Major events in the physiological menstrual cycle including follicular development and ovulation are tightly regulated by intricate negative and positive feedback mechanisms in response to sex-steroids that underpin the hypothalamic-pituitary-gonadal (HPG) axis (1). Pulsatile secretion of hypothalamic gonadotrophin releasing hormone (GnRH) stimulates gonadotrophin secretion from the anterior pituitary gland, and subsequent folliculogenesis and oestradiol (E2) secretion from the ovaries (1). During follicular development, pulsatile GnRH secretion is modulated by negative feedback from circulating E2 (1). In contrast, at the preovulatory stage, high E2 concentrations exert positive feedback to result in the mid-cycle LH surge and ovulation (1). Both negative and positive feedback from E2 are mediated via oestrogen receptor-alpha (ERα) (2). Formerly, given the lack of ERα on GnRH neurons, the mechanism by which E2 exerts its feedback on GnRH neurons was unclear, but consistent with E2-feedback being mediated indirectly via upstream neurons (2). A putative mediator of this E2-feedback are hypothalamic neurons expressing the neuropeptide kisspeptin (KP).

KP is a key regulator of hypothalamic GnRH secretion and the HPG axis (3). Inactivating variants of the gene encoding KP (KISS1) or its receptor KISS1R (KISS1R) result in congenital hypogonadotrophic hypogonadism and a failure to proceed through puberty in humans and murine models (3–5). KP-neurons are located in two discrete hypothalamic neuronal populations in rodents; the arcuate nucleus (ARC) (which is equivalent to the infundibular nucleus in humans) and the rostral periventricular area of the third ventricle (RP3V) comprising of KP-neurons in the anteroventral periventricular (AVPV) nucleus and preoptic area (6). In particular, KP-neurons in the ARC (ARC KP-neurons) co-express Neurokinin B (NKB) and Dynorphin, and hence are termed Kisspeptin-Neurokinin B-Dynorphin (KNDy) neurons (7).

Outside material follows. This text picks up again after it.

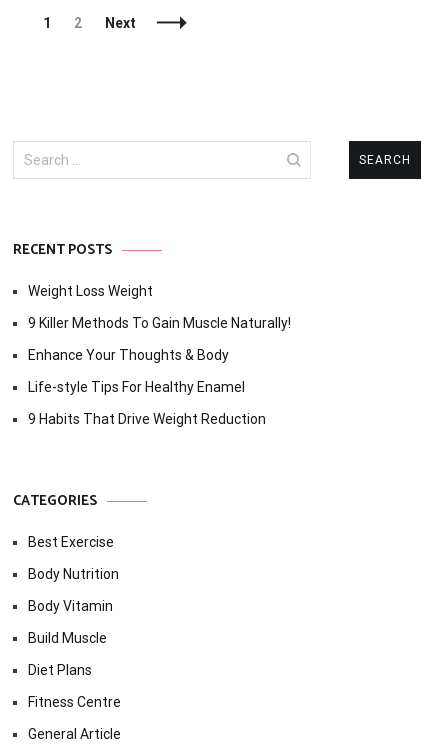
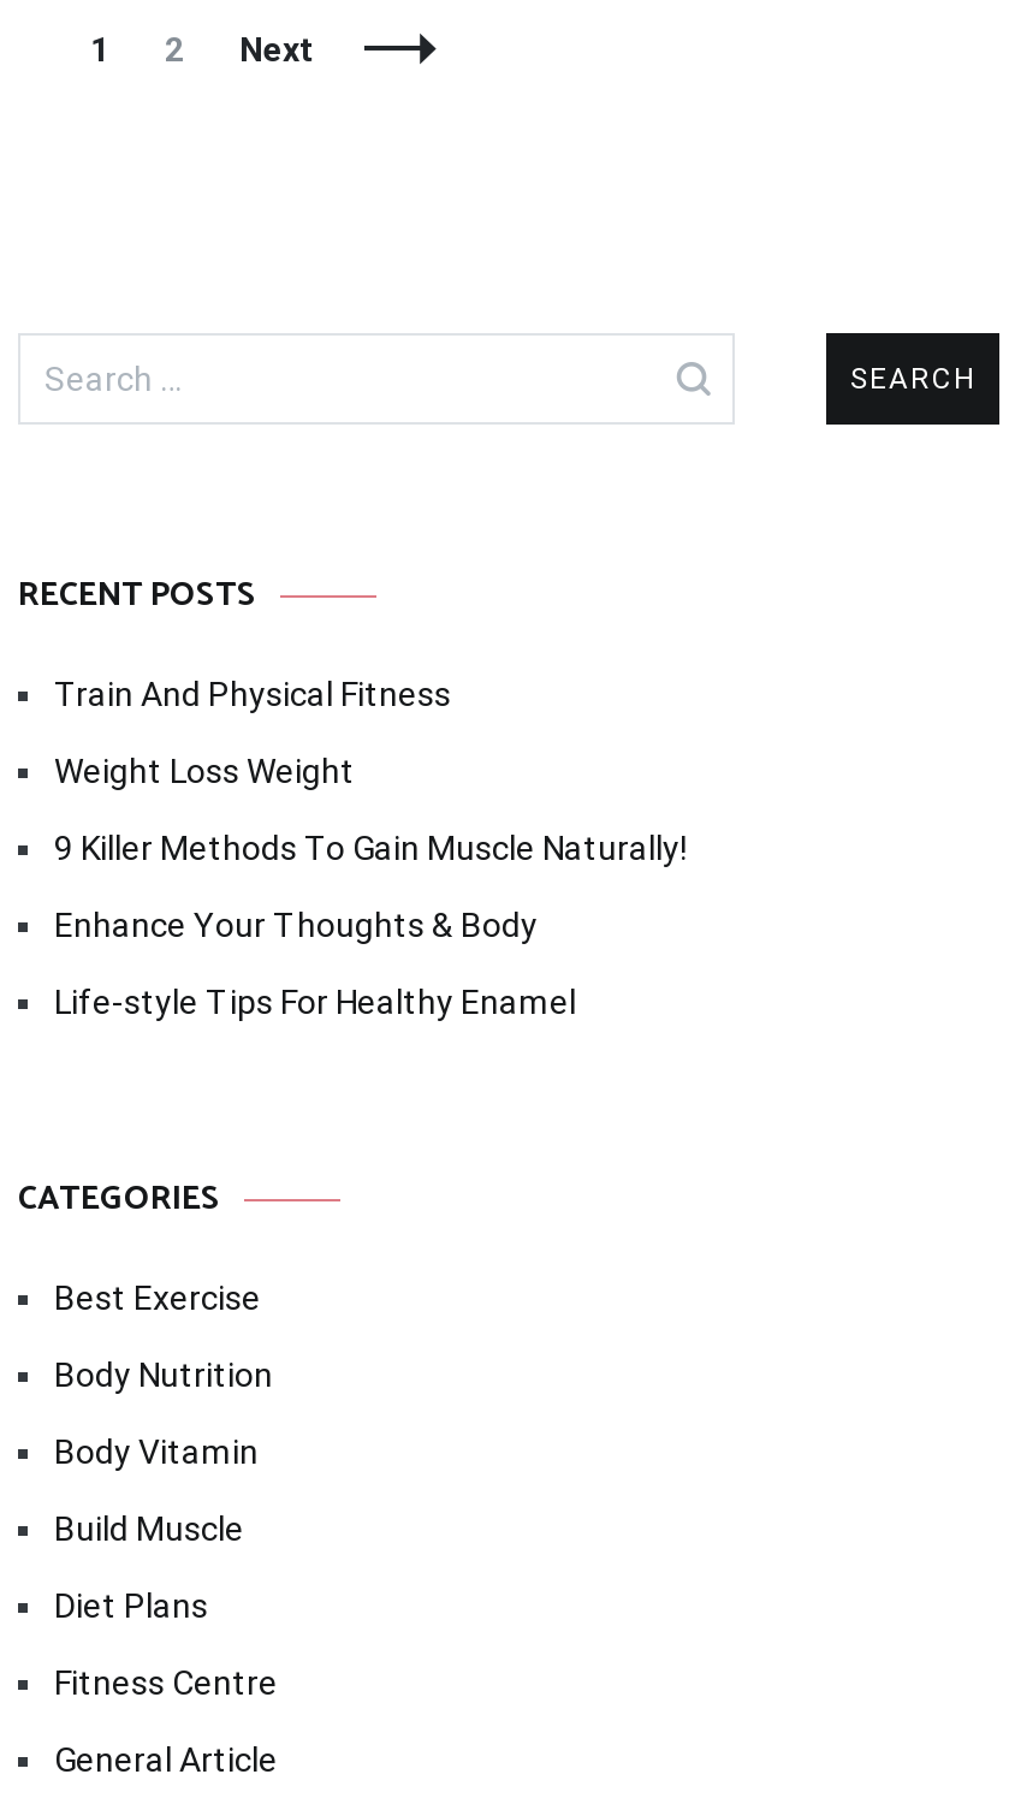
none -> [54,675,451,714] Train And Physical Fitness
moved [28,283,291,395] -> [54,752,687,1022]: Weight Loss Weight | 9 Killer Methods To Gain Muscle Naturally! | Enhance Your Thoughts & Body | Life-style Tips For Healthy Enamel
[28,411,266,427] 9 Habits That Drive Weight Reduction -> none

In this review, we explore evidence to support ARC KP-neurons as mediators of E2-induced negative feedback to regulate GnRH pulsatility, and RP3V KP-neurons as mediators of positive feedback in response to higher E2 levels to induce the mid-cycle LH surge/ovulation. The input of neuropeptides such as glutamate, as well as metabolic signals such as leptin are also considered. Finally, reproductive diseases that result in perturbation of LH secretion are considered, for which exploitation of these mechanisms may yield future therapies.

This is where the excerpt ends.